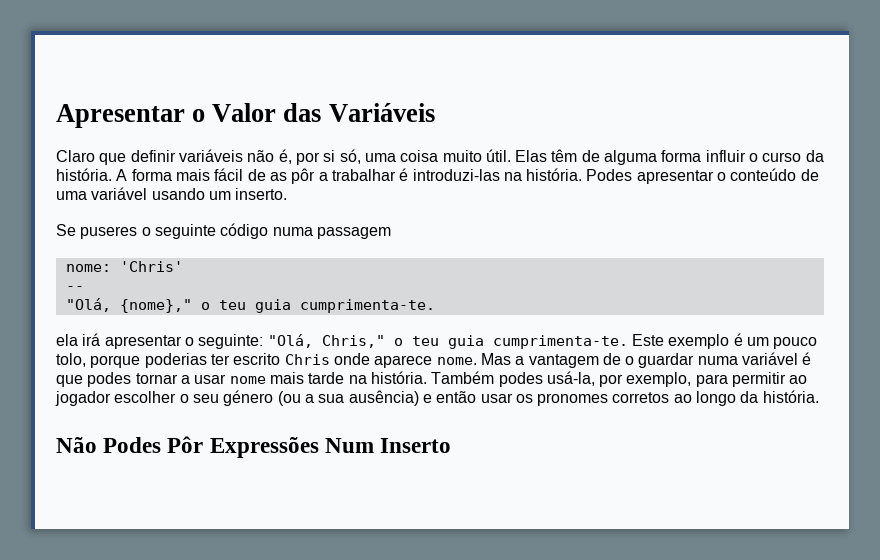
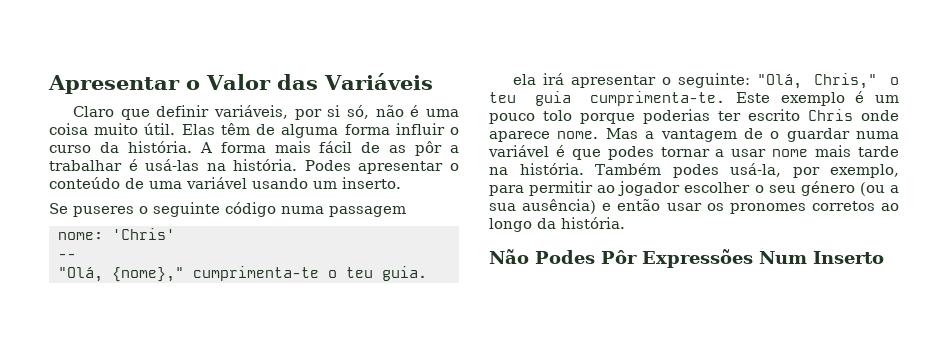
- Claro que definir variáveis não é, por si só, uma coisa muito útil.
+ Claro que definir variáveis, por si só, não é uma coisa muito útil.
- A forma mais fácil de as pôr a trabalhar é introduzi-las na história.
+ A forma mais fácil de as pôr a trabalhar é usá-las na história.
- "Olá, {nome}," o teu guia cumprimenta-te.
+ "Olá, {nome}," cumprimenta-te o teu guia.
- Este exemplo é um pouco tolo, porque poderias ter escrito Chris onde aparece nome.
+ Este exemplo é um pouco tolo porque poderias ter escrito Chris onde aparece nome.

▶ REQUIRED WORK:
The lines from the one with "usá-las na história." through the end of the data above are to be set down exactly, with both boundary lines included and no other lines.

▶ EXPECTED OUTPUT:
+ A forma mais fácil de as pôr a trabalhar é usá-las na história.
- "Olá, {nome}," o teu guia cumprimenta-te.
+ "Olá, {nome}," cumprimenta-te o teu guia.
- Este exemplo é um pouco tolo, porque poderias ter escrito Chris onde aparece nome.
+ Este exemplo é um pouco tolo porque poderias ter escrito Chris onde aparece nome.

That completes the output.